If we take tactics into consideration tahn the dive attack was obsolete from mid 42 (latest) onwards. A Dive bombing was useful in times when reliable bombsights were unavaiable. From mid 42 on, almost all air forces developed reliable bombsights and other planes began to fullfill the dive bombers original role to attack a ground or sea target with (almost) pinpoint accuracy. 
SBD´s , Val´s Stuka´s began to strike without entering a dive. We should rather count them from 43 onwards as tactical bombers.
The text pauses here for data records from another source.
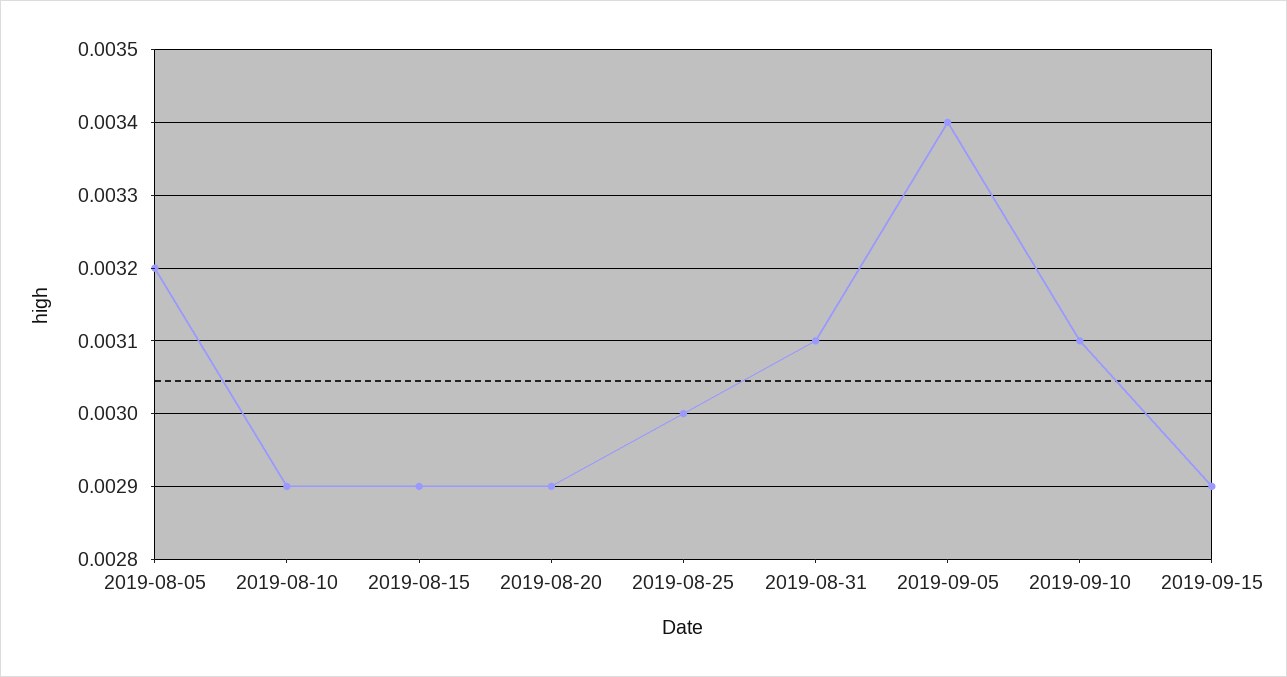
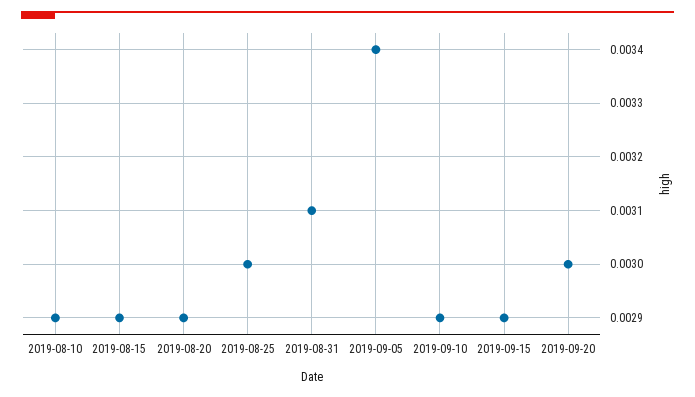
2019-08-05: 0.0032 -> none
2019-09-10: 0.0031 -> 0.0029
2019-09-20: none -> 0.003

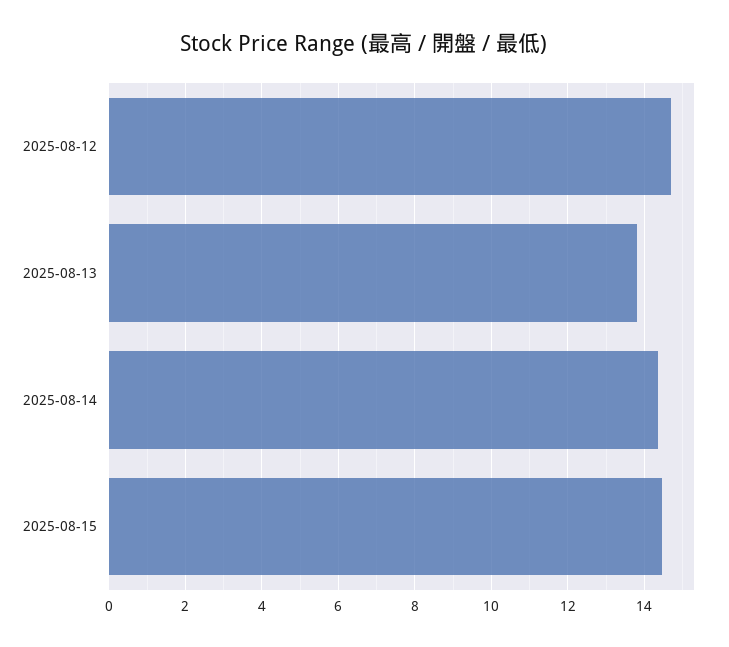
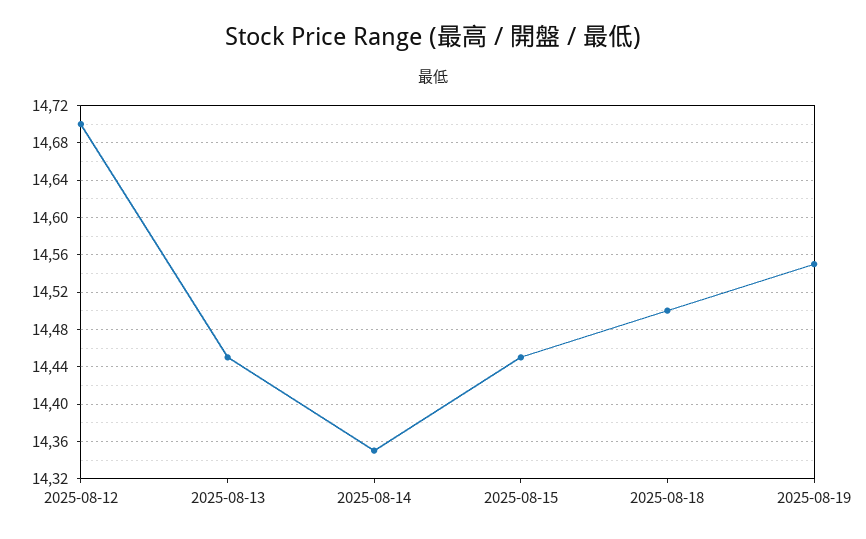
2025-08-13: 13.8 -> 14.45
2025-08-18: none -> 14.5
2025-08-19: none -> 14.55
Referring to dive qualities and technical abilities I expect that the He-118 could beat the Ju-87 on nearly every point, but the Ju-87 was the one to enter production.
The Vengance was better than SBD but by it´s time it almost became obsolete in it´s originally intended role...


----------



## syscom3 (Dec 1, 2005)

The Dive bomber was the ship killer of the PTO.

The only time the dive bomber became obsolete in the PTO is when the IJN fleet ceased to exist.

I have heard that USN Helldiver's did quite well against Japanese industrial targets in the Carrier raids against the japanese homeland in 1945. In fact, they put more bombs on target than the B29's did.


----------



## V-1710 (Dec 1, 2005)

With regard to the He-118, I think I remember reading somewhere that the main reason the Ju-87 was selected over the He-118 was because Ernst Udet crashed the He-118 prototype due to a malfunctioning variable-pitch propeller. The Ju-87 won by default. What of the Ju-187?


----------



## cheddar cheese (Dec 2, 2005)

The Ju-187 was seen to have little advantage over the normal -87 and therefore was not put into production...Also I think the rotating tailfin would have been a recipe for disaster...


----------



## the lancaster kicks ass (Dec 2, 2005)

looked mighty fine though, by that point though the -87 was being used uncreasingly less for actual dive bombing and it's unlike the -187 would've done a huge ammount of dive bombing...........


----------



## delcyros (Dec 2, 2005)

That´s my estimation, too. The taildesign would have become a problem.
The crash of Udet, while piloting a He-118 was a ground accident.
The SBD´s could well place more bombs than the B-29 (the Stuka dropped more bombload over russia than any other single plane).


----------



## FLYBOYJ (Dec 2, 2005)

delcyros said:


> The SBD´s could well place more bombs than the B-29 (the Stuka dropped more bombload over russia than any other single plane).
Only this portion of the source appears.